HÁ DEZ ANOS - FOTOGRAFIA DE RUI MORAIS DE SOUSA

No dia 19 de Outubro de 2007, ainda no âmbito das comemorações do Dia Mundial da Arquitectura, foi inaugurada a exposição de fotografias LUGARES DE CULTO Fotografia de Rui Morais de Sousa, produzida pelo Núcleo do Médio Tejo da Ordem dos Arquitectos, com o patrocínio de Foto Diogo, Mação.

(Clique na imagem para ver mais)

Trata-se de uma exposição de fotografias de arquitectura, enquanto Lugares de Culto ou Culto dos Lugares, composta por dezasseis ampliações em grande formato de fotografias de obras de Álvaro Siza, Carrilho da Graça, Manuel Taínha, Fernando Távora, Gonçalo Byrne, Raul Lino e Eduardo Souto Moura.

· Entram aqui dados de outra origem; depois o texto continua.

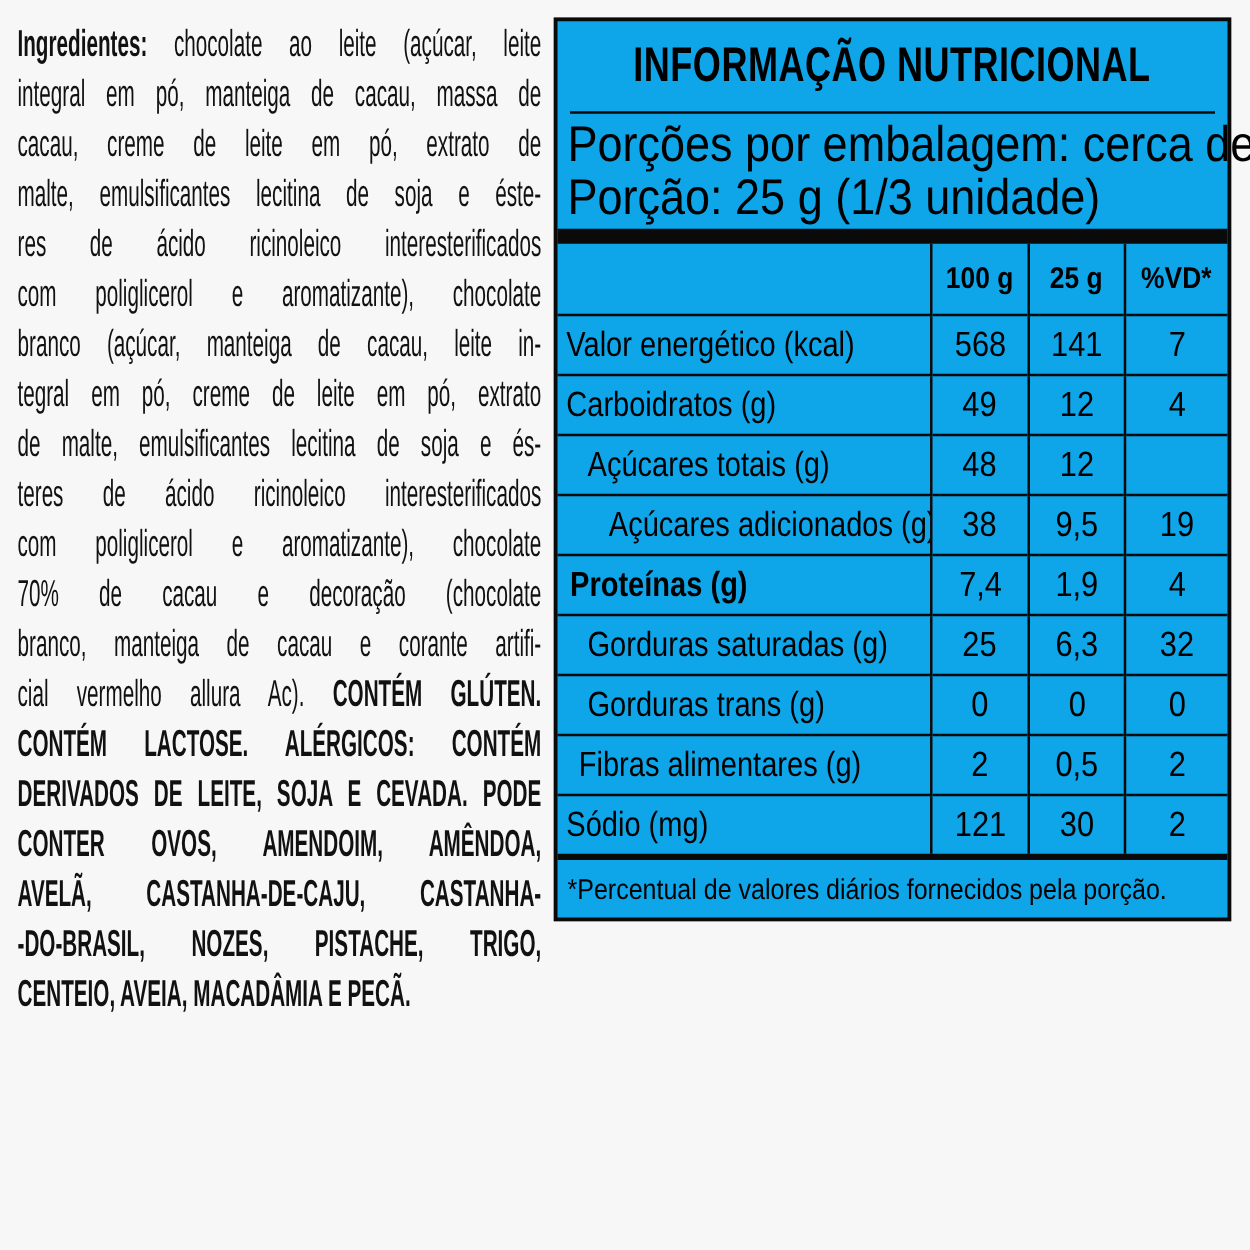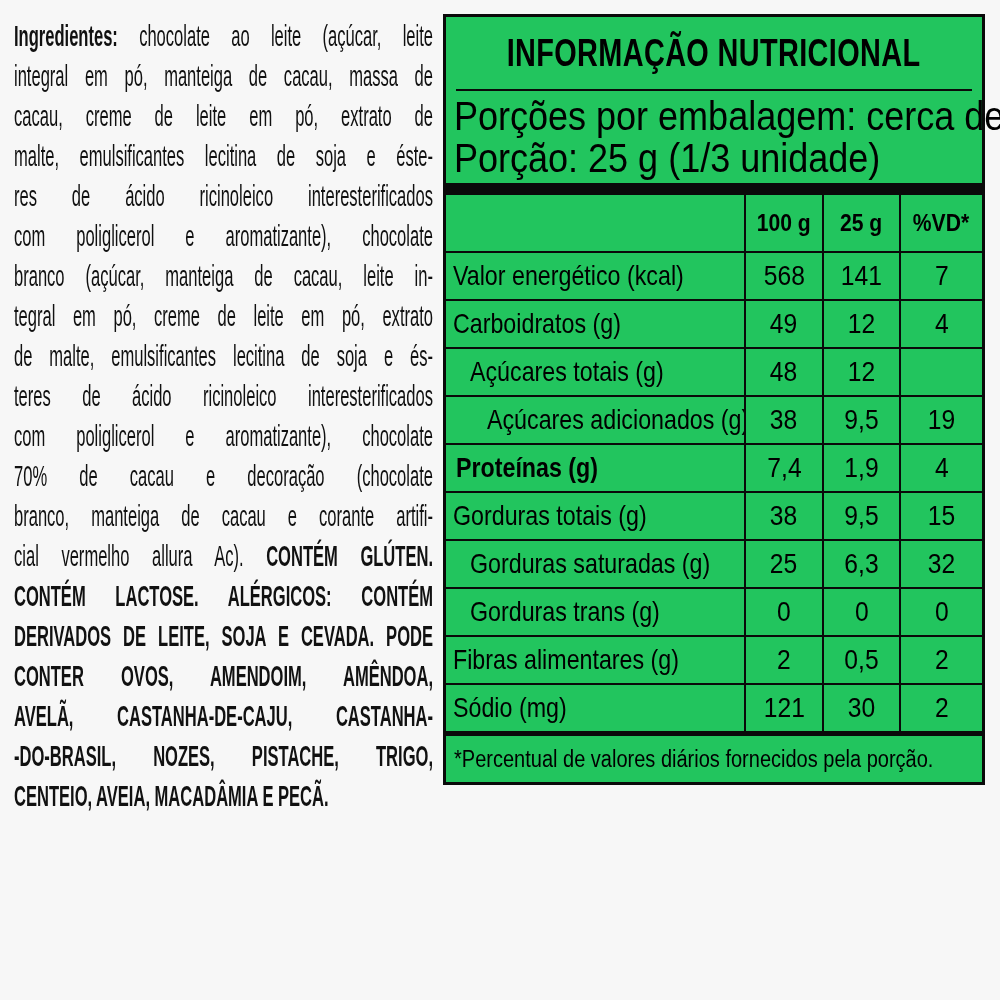--- a/index.html
+++ b/index.html
@@ -17,21 +17,21 @@
     text-align:justify;text-align-last:justify;
     transform:scaleX(0.5513);transform-origin:0 0;
     color:#111;
   }
   .ing-line.last{text-align-last:left;}
   .ing-line .b{font-weight:bold;}
 
   
   #panel{
     position:absolute;left:443px;top:14px;width:536px;
-    border:3px solid #0a0a0a;background:#22c55e;
+    border:3px solid #0a0a0a;background:#0ea5e9;
   }
   .nt-title{height:72px;display:flex;align-items:center;justify-content:center;}
   .nt-title span{
     font-size:39px;font-weight:bold;white-space:nowrap;
     transform:scaleX(0.74);letter-spacing:0.5px;
   }
   .nt-rule{border-top:2px solid #0a0a0a;margin:0 10px;}
   .nt-servings{padding:4px 0 4px 8px;}
   .nt-servings .sv{font-size:40px;line-height:42px;height:42px;}
   .nt-servings .sv span{
@@ -143,39 +143,33 @@
           <td class="val"><span class="vnum">9,5</span></td>
           <td class="val"><span class="vnum">19</span></td>
         </tr>
         <tr>
           <td class="lbl" style="padding-left: 10px; font-weight: bold;"><span class="cond">Proteínas (g)</span></td>
           <td class="val"><span class="vnum">7,4</span></td>
           <td class="val"><span class="vnum">1,9</span></td>
           <td class="val"><span class="vnum">4</span></td>
         </tr>
         <tr>
-          <td class="lbl" style="padding-left: 7px;"><span class="cond">Gorduras totais (g)</span></td>
-          <td class="val"><span class="vnum">38</span></td>
-          <td class="val"><span class="vnum">9,5</span></td>
-          <td class="val"><span class="vnum">15</span></td>
-        </tr>
-        <tr>
           <td class="lbl" style="padding-left: 24px;"><span class="cond">Gorduras saturadas (g)</span></td>
           <td class="val"><span class="vnum">25</span></td>
           <td class="val"><span class="vnum">6,3</span></td>
           <td class="val"><span class="vnum">32</span></td>
         </tr>
         <tr>
           <td class="lbl" style="padding-left: 24px; border-radius: 21px;"><span class="cond">Gorduras trans (g)</span></td>
           <td class="val"><span class="vnum">0</span></td>
           <td class="val"><span class="vnum">0</span></td>
           <td class="val"><span class="vnum">0</span></td>
         </tr>
         <tr>
-          <td class="lbl" style="padding-left: 7px;"><span class="cond">Fibras alimentares (g)</span></td>
+          <td class="lbl" style="padding-left: 17px;"><span class="cond">Fibras alimentares (g)</span></td>
           <td class="val"><span class="vnum">2</span></td>
           <td class="val"><span class="vnum">0,5</span></td>
           <td class="val"><span class="vnum">2</span></td>
         </tr>
         <tr>
           <td class="lbl" style="padding-left: 7px;"><span class="cond">Sódio (mg)</span></td>
           <td class="val"><span class="vnum">121</span></td>
           <td class="val"><span class="vnum">30</span></td>
           <td class="val"><span class="vnum">2</span></td>
         </tr>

Fotografias de Rui Morais de Sousa

Pretendia-se promover a itinerância desta exposição a outros locais e às sedes das Delegações e Núcleos da Ordem dos Arquitectos, tendo a mais recente e completa mostra ocorrido em Mação, em Fevereiro de 2016. Foi editado um catálogo que pode ser folheado aqui:



Rui Morais de Sousa nasceu em Silva Porto, Angola, em 1955. Iniciou a sua actividade como fotógrafo profissional no Instituto de História de Arte (Kunsthistorishes Institut) da Universidade de Heidelberg, Alemanha. Regressado a Portugal em 1990, paralelamente à actividade de estúdio e publicidade, opta por se especializar na área da fotografia de arquitectura. Trabalhos publicados em Portugal e no estrangeiro em inúmeros livros e revistas da especialidade. Álvaro Siza e Mies van der Rohe são alguns dos nomes cuja obra se encontra extensamente documentada. Sócio-fundador da White & Blue em Novembro de 2000.

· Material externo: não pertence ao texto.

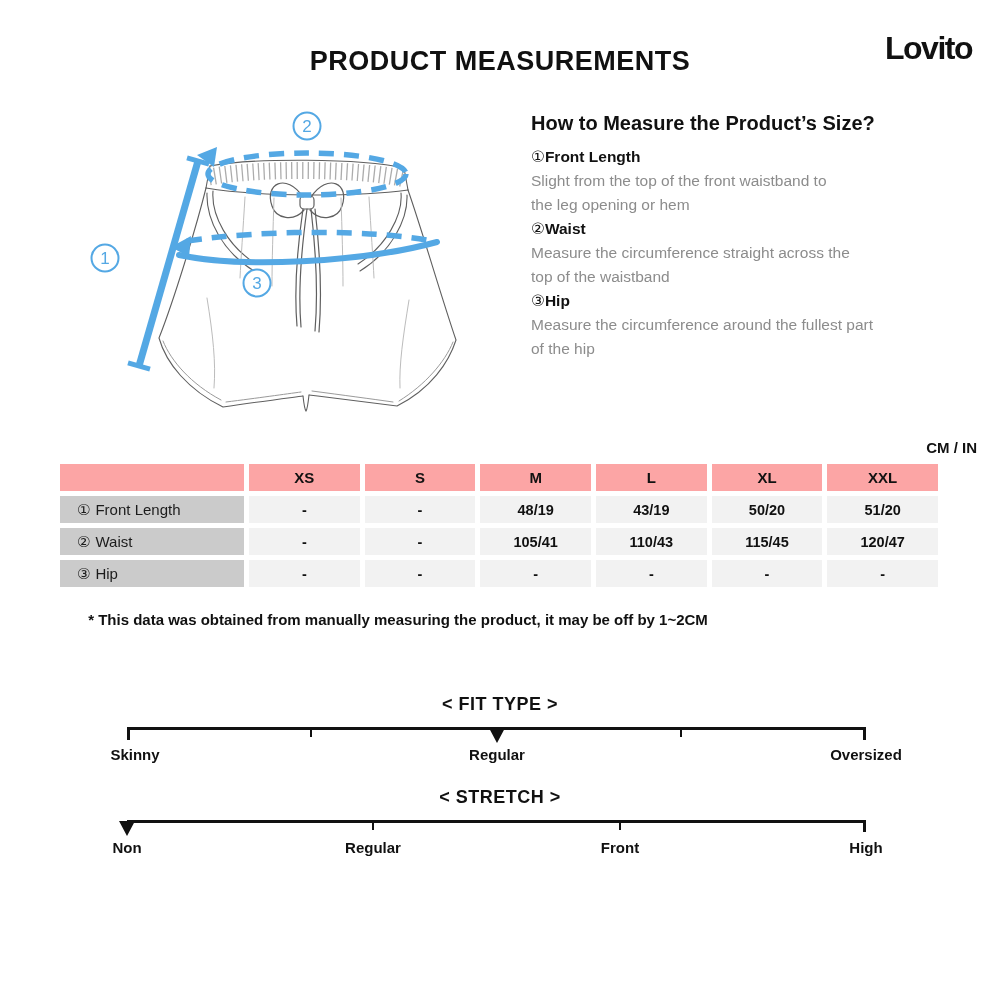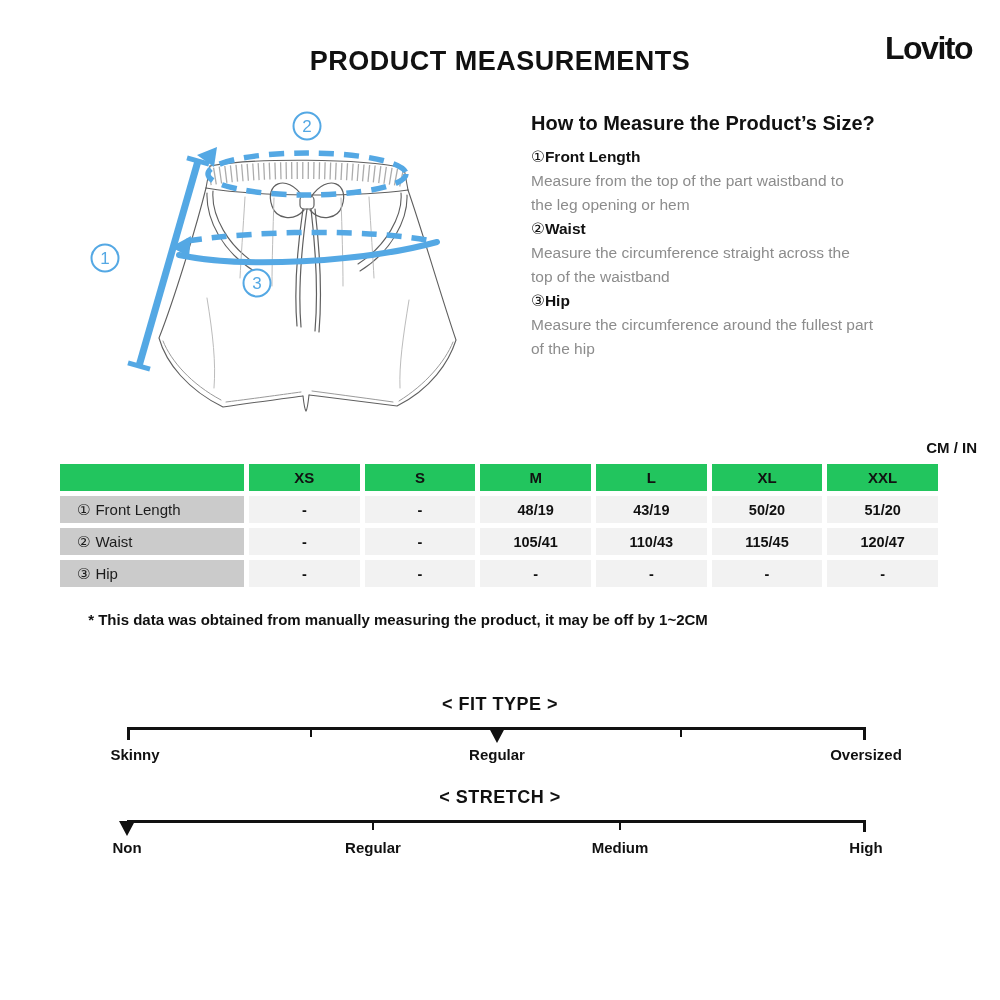--- a/index.html
+++ b/index.html
@@ -16,21 +16,21 @@
   .howto-title{margin:0 0 9px 0;font-size:20px;font-weight:bold;line-height:26px;}
   .item-name{font-size:15.5px;font-weight:bold;line-height:24px;color:#111;}
   .item-name .cnum{font-weight:normal;}
   .item-desc{font-size:15.5px;line-height:24px;color:#8c8c8c;white-space:pre-line;}
 
   .unit{position:absolute;top:439px;right:63px;font-size:15px;font-weight:bold;}
 
   .size-table{position:absolute;left:60px;top:464px;width:878px;display:grid;
               grid-template-columns:184px repeat(6,1fr);gap:5px 5px;}
   .cell{height:27px;display:flex;align-items:center;justify-content:center;font-size:15px;}
-  .head{background:#22c55e;font-weight:bold;}
+  .head{background:#fca5a5;font-weight:bold;}
   .rlabel{background:#cbcbcb;justify-content:flex-start;padding-left:17px;font-size:15px;color:#1c1c1c;}
   .rlabel .cnum{margin-right:5px;}
   .val{background:#f2f2f2;font-weight:bold;font-size:14.5px;}
 
   .footnote{position:absolute;top:611px;left:0;width:796px;text-align:center;
             font-size:15px;font-weight:bold;}
 
   .scale-title{position:absolute;left:0;width:1000px;text-align:center;
                font-size:18px;font-weight:bold;letter-spacing:.5px;}
   .scale-line{position:absolute;left:127px;width:739px;height:3px;background:#111;}
@@ -114,21 +114,21 @@
         <circle cx="197" cy="183" r="13.5" fill="#fff" stroke="#54A8E4" stroke-width="2"></circle>
         <text x="197" y="189" text-anchor="middle" font-size="17" fill="#54A8E4">3</text>
       </g>
     </g>
   </svg>
 
   <div class="howto">
     <div class="howto-title">How to Measure the Product’s Size?</div>
     <div>
       <div class="item-name"><span class="cnum">①</span><span>Front Length</span></div>
-      <div class="item-desc">Measure from the top of the part waistband to
+      <div class="item-desc">Slight from the top of the front waistband to
 the leg opening or hem</div>
     </div>
     <div>
       <div class="item-name"><span class="cnum">②</span><span>Waist</span></div>
       <div class="item-desc">Measure the circumference straight across the
 top of the waistband</div>
     </div>
     <div>
       <div class="item-name"><span class="cnum">③</span><span>Hip</span></div>
       <div class="item-desc">Measure the circumference around the fullest part
@@ -195,16 +195,16 @@
   <div class="scale-label" style="left:866px;top:746px;">Oversized</div>
 
   <div class="scale-title" style="top:787px;">&lt; STRETCH &gt;</div>
   <div class="scale-line" style="top:820px;"></div>
   <div class="tick" style="left:372px;top:820px;width:2px;height:10px;"></div>
   <div class="tick" style="left:619px;top:820px;width:2px;height:10px;"></div>
   <div class="tick" style="left:863px;top:820px;width:3px;height:12px;"></div>
   <div class="marker-down" style="left:119px;top:821px;"></div>
   <div class="scale-label" style="left:127px;top:839px;">Non</div>
   <div class="scale-label" style="left:373px;top:839px;">Regular</div>
-  <div class="scale-label" style="left:620px;top:839px;">Medium</div>
+  <div class="scale-label" style="left:620px;top:839px;">Front</div>
   <div class="scale-label" style="left:866px;top:839px;">High</div>
 
 </div>
 
 </body></html>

quinta-feira, 22 de junho de 2017

HÁ DEZ ANOS - CONCURSO DAS MARGENS DO TEJO


Em 22 de Junho de 2007 foram divulgados, em Constância, os resultados do Concurso Internacional para a Dinamização do Rio nas Margens do Médio Tejo, organizado pela TAGUS - Associação para o Desenvolvimento Integrado do Ribatejo Interior, com a colaboração dos Municípios de Abrantes, Chamusca, Constância e Vila Nova da Barquinha, e cujo júri foi composto pelos arquitectos Gonçalo Byrne (presidente), Luis Moreno Mansilla, Manuel Aires Mateus, arquitecto paisagista João Ferreira Nunes, Dr. António Marques (CCDRLVT), Dr. Pina da Costa e arquitecto Rui Serrano.


(Clique nas imagens para ver mais)

A cerimónia decorreu no Centro Náutico de Constância, Praia do Ribatejo, onde se realizou uma conferência de apresentação das propostas premiadas pelos seus autores, AtelierMob (1.º prémio), Wuda*Wurfbaum Dantas Architects (2.º prémio) e Atelier Rua (3.º prémio) e foi efectuado o lançamento do respectivo catálogo, distribuído com a edição de Julho da revista +arquitectura.
No mesmo local pôde ser visitada a exposição dedicada aos trabalhos apresentados a concurso, que posteriormente esteve patente ao público no Centro Cultural de Vila Nova da Barquinha, de 16 a 26 de Julho, e na Biblioteca Municipal António Botto, em Abrantes, de 17 a 26 de Setembro do mesmo ano.